An examination of the record of the trial in Actions Nos. 1 and 2 discloses that at the time of the collision Mr. Terpening was driving north on a street in the city of Fulton, while Mrs. Daly was driving south on the same street. Mr. Terpening claimed on the trial of Actions Nos. 1 and 2 that without cause Mrs. Daly came over to his side of the road and thus caused the collision; Mrs. Daly claimed that the collision was brought about because Mr. Terpening swung to her side of the road and to avoid him she turned toward the side of the road from which he had come and then the collision occurred. As has been said above, on the facts the jury found adversely to Mrs. Daly. The respondent herein desires to interpose a plea of res adjudicata in the present action, such plea being based upon such adverse findings and the subsequent judgment against Mrs. Daly in Action No. 1. The Special Term granted this motion of the defendant, in so doing saying that the plaintiff had had her day in court in Action No. 1 and was concluded by the determination of her negligence in Action No. 1.

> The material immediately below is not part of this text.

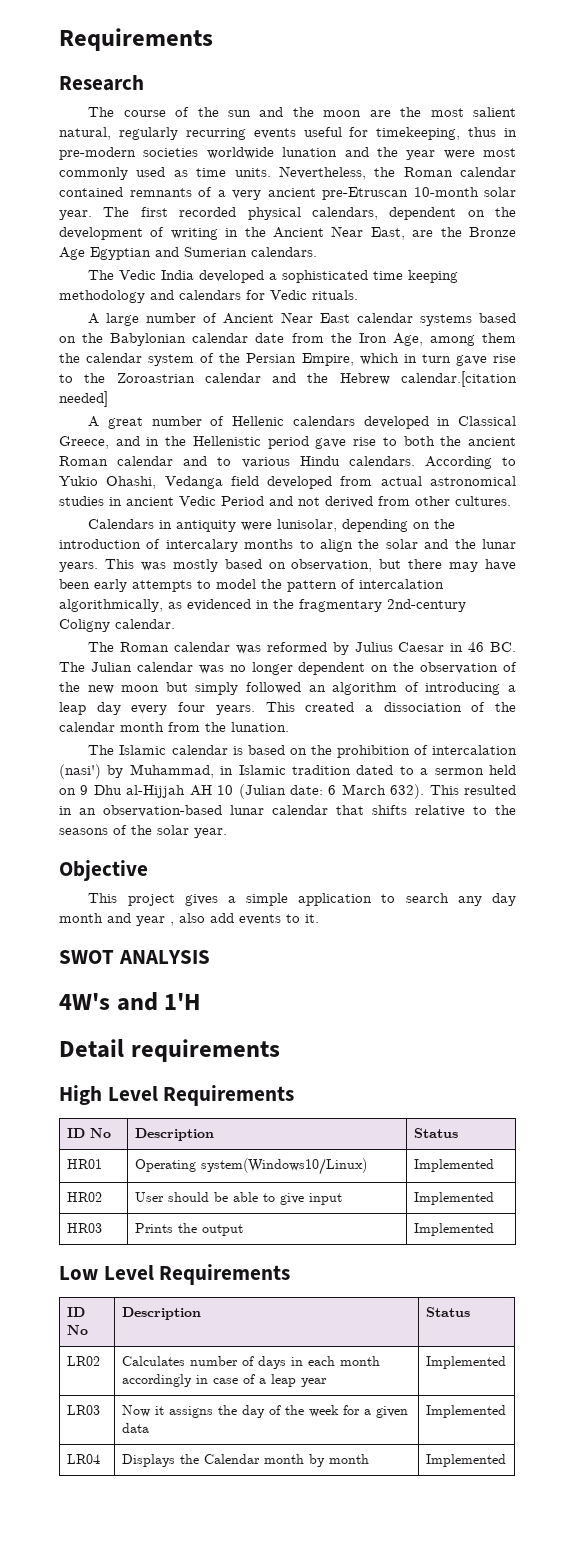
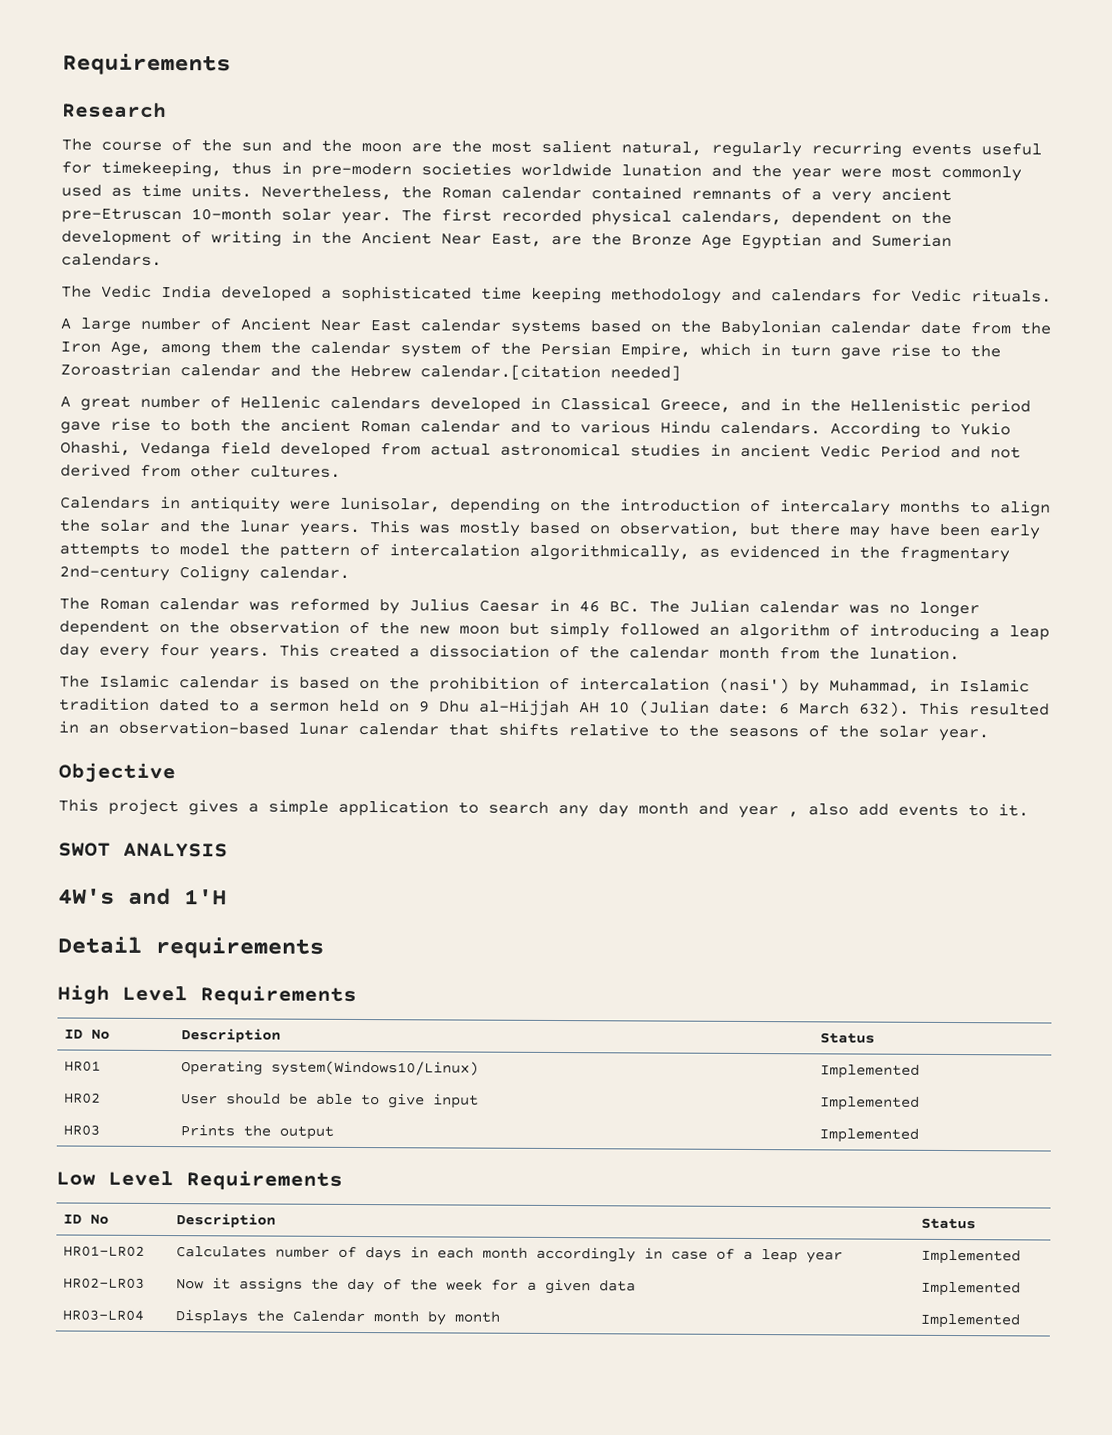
[66,1356,100,1366] LR02 -> [63,1245,146,1257] HR01-LR02
[66,1405,100,1415] LR03 -> [63,1277,146,1289] HR02-LR03
[66,1454,100,1464] LR04 -> [62,1309,145,1321] HR03-LR04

The application of the rule of estoppel due to the doctrine of res adjudicata has been the subject of discussion in appellate courts many times. ( Haverhill v. International R. Co., 244 N.Y. 582; 217 App. Div. 521; Neenan v. Woodside Astoria Transportation Co., Inc., 235 id. 9; 261 N.Y. 159; Glaser v. Huette, 232 App. Div. 119; 256 N.Y. 686; Good Health Dairy Products Corp. v. Emery, 275 id. 14; Elder v. New York Penn. Motor Express, Inc., 284 id. 350; Buffalo Porcelain Enameling Corp. v. London Assurance Corp., 229 App. Div. 377; Self v. International R. Co., 224 id. 238; Byrne v. Hasher, 249 id. 651; 275 N.Y. 474.) The effect of such rule and doctrine is well set forth in Elder v. New York Penn. Motor Express, Inc. ( supra), in the prevailing opinion in the Court of Appeals. From such opinion therein, there is taken the following:

"The sole question involved in this appeal is whether or not Elder can plead the judgment obtained by United against Penn. in the previous action as res judicata.

"No plea in bar could estop the plaintiff from enforcing his rights since he was not a party to the prior action, unless he came within an exception to the rule of mutuality, which rule is embodied in the principle of res judicata. When issues on the same subject-matter have once been settled by litigation between the same parties or their privies, before a court of competent jurisdiction, and the estoppel of the judgment is mutual, that is to say that the other party would be bound if the original decision had been to the contrary, then in the interest of reasonable finality of litigation that decision should be conclusive. A well-recognized `apparent exception to this rule of mutuality' exists where liability for the fault of an agent or servant or indemnitee is asserted against a principal, master or indemnitor. In such case where there has been a prior judgment in favor of the agent, servant or indemnitee rendered in an action brought against him by the same plaintiff, such judgment destroys the basis of liability asserted against the principal, master or indemnitor and constitutes a complete defense to the action thereafter brought against him."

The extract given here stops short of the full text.